Он уже поправлялся, стал ходить. Иногда приглашал Асмик погулять вместе.
Он ей не нравился, чересчур развязный, откровенно наглый, хвастливый. Любил говорить о себе, причем называл себя в третьем лице, явно упиваясь своей звучной фамилией — Горданский.
Сразу же выложил о себе все, два раза был женат, оба раза неудачно, пользуется успехом у женщин, прекрасный кинооператор.
Так и сказал о себе:
— Горданский — сила. Лучшего кинооператора даже в Голливуде не откопаешь!
Рассказал ей о том, как до войны снимал картину «Весенние сны». Там должен был быть майский сад, весь в цветах, а стоял уже август, что было делать?
— Но Горданский нашелся, — сказал он. — Горданский из любого положения найдет выход. Сад, представьте себе, весь как игрушечка, яблоки наливаются, вишни. Горданский приказал все яблоки оборвать, а на ветки нацепить белые цветы, из парашютного шелка их сделали. Весь реквизитный цех, всех монтажеров, гримеров, даже осветителей засадил за дело, цветов наделали, как говорится, хоть на экспорт, хоть на импорт, сила.
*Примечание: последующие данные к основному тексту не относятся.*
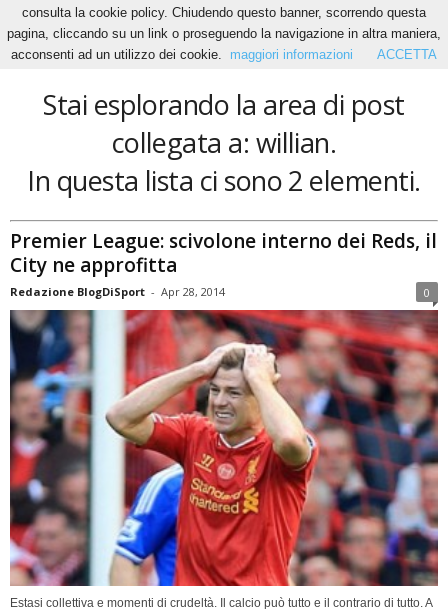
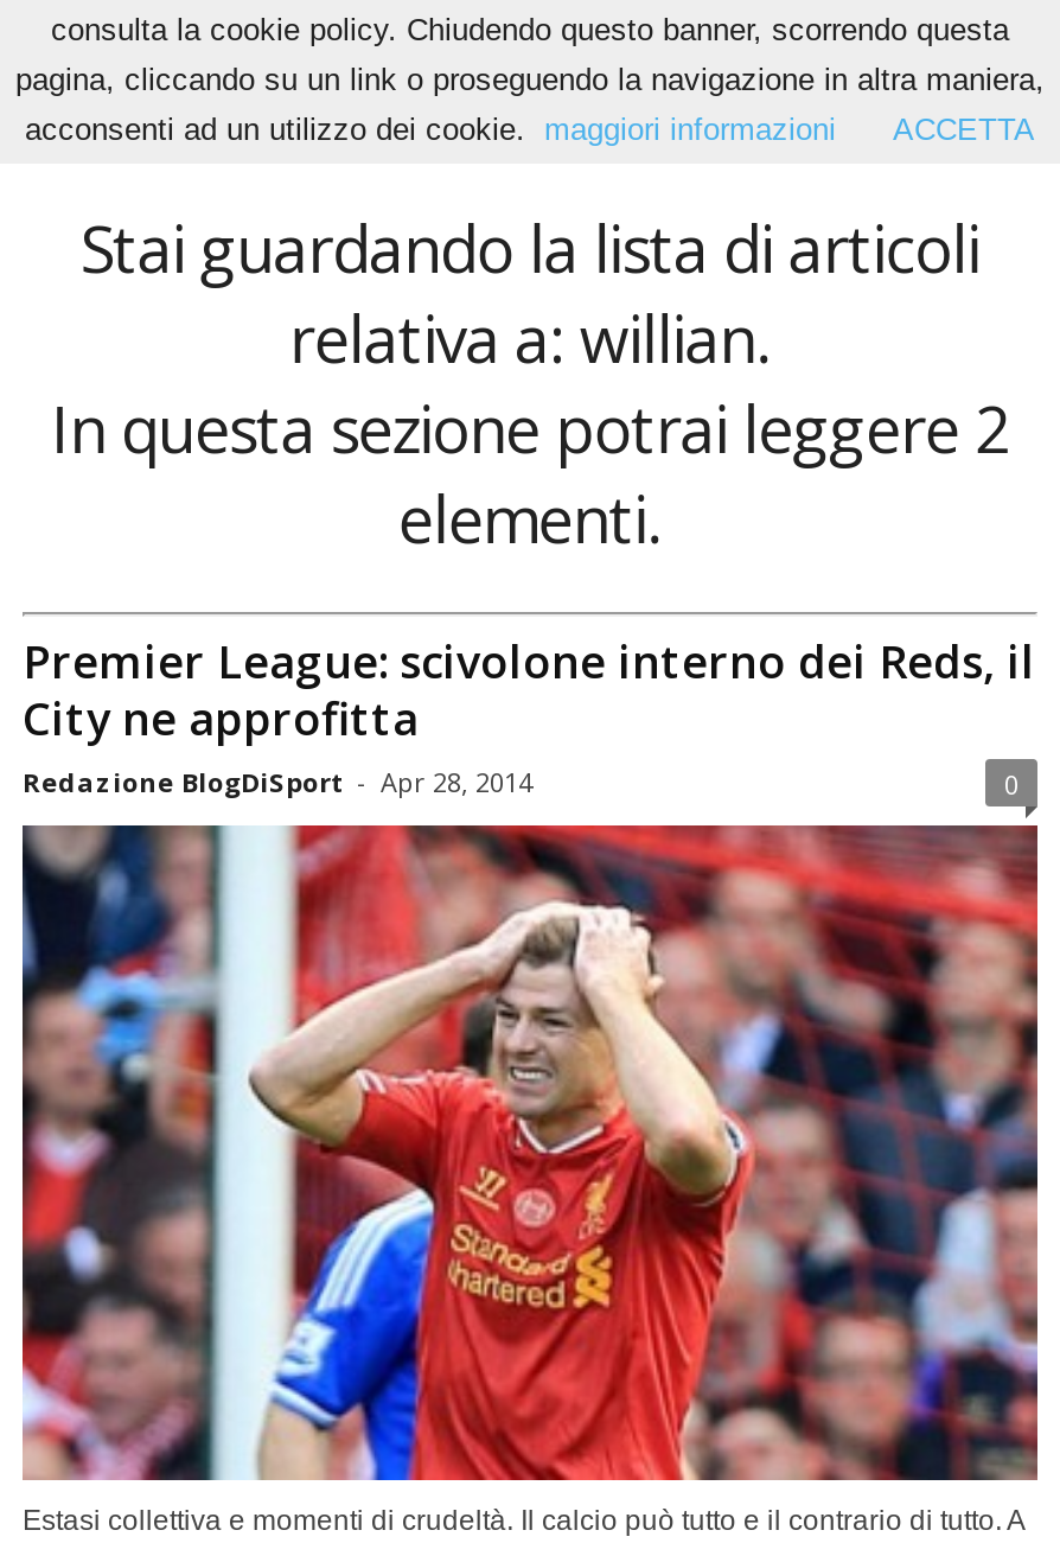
[27,86,420,199] Stai esplorando la area di post | collegata a: willian. | In questa lista ci sono 2 elementi. -> [51,204,1009,562] Stai guardando la lista di articoli | relativa a: willian. | In questa sezione potrai leggere 2 | elementi.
Колхозники идут, глазам не верят — август, листья уже желтые, а сад — белый-белый, и все Горданский придумал. Силен мужик?
Вера Петровна уверяла:
— Он в тебя втрескался.
Асмик не верила, хотя ей было приятно его внимание. Он не очень нравился ей, но она не была избалована мужским вниманием.
Вера Петровна несколько раз заводила разговор о Горданском, о его веселом, легком характере, о том, что он, как видно, увлечен Асмик.
Асмик отшучивалась, но временами он начинал казаться ей симпатичным, и она думала: может быть, кто знает…
Но все кончилось разом, в один день.
Был вечер. Где-то недалеко совсем по-мирному кричали петухи, медленно плыли облака над землей, и Асмик подумалось: вдруг и в самом деле война уже кончилась, и можно поехать домой, и снова мир, мир, о котором, кажется, все уже позабыли…
Улыбаясь своим мыслям, она повернула голову и увидела на бревнах, в стороне от крыльца, Горданского. Он сидел не один, с черноглазой кокетливой сестрой Асей. Оба были увлечены беседой и не заметили Асмик.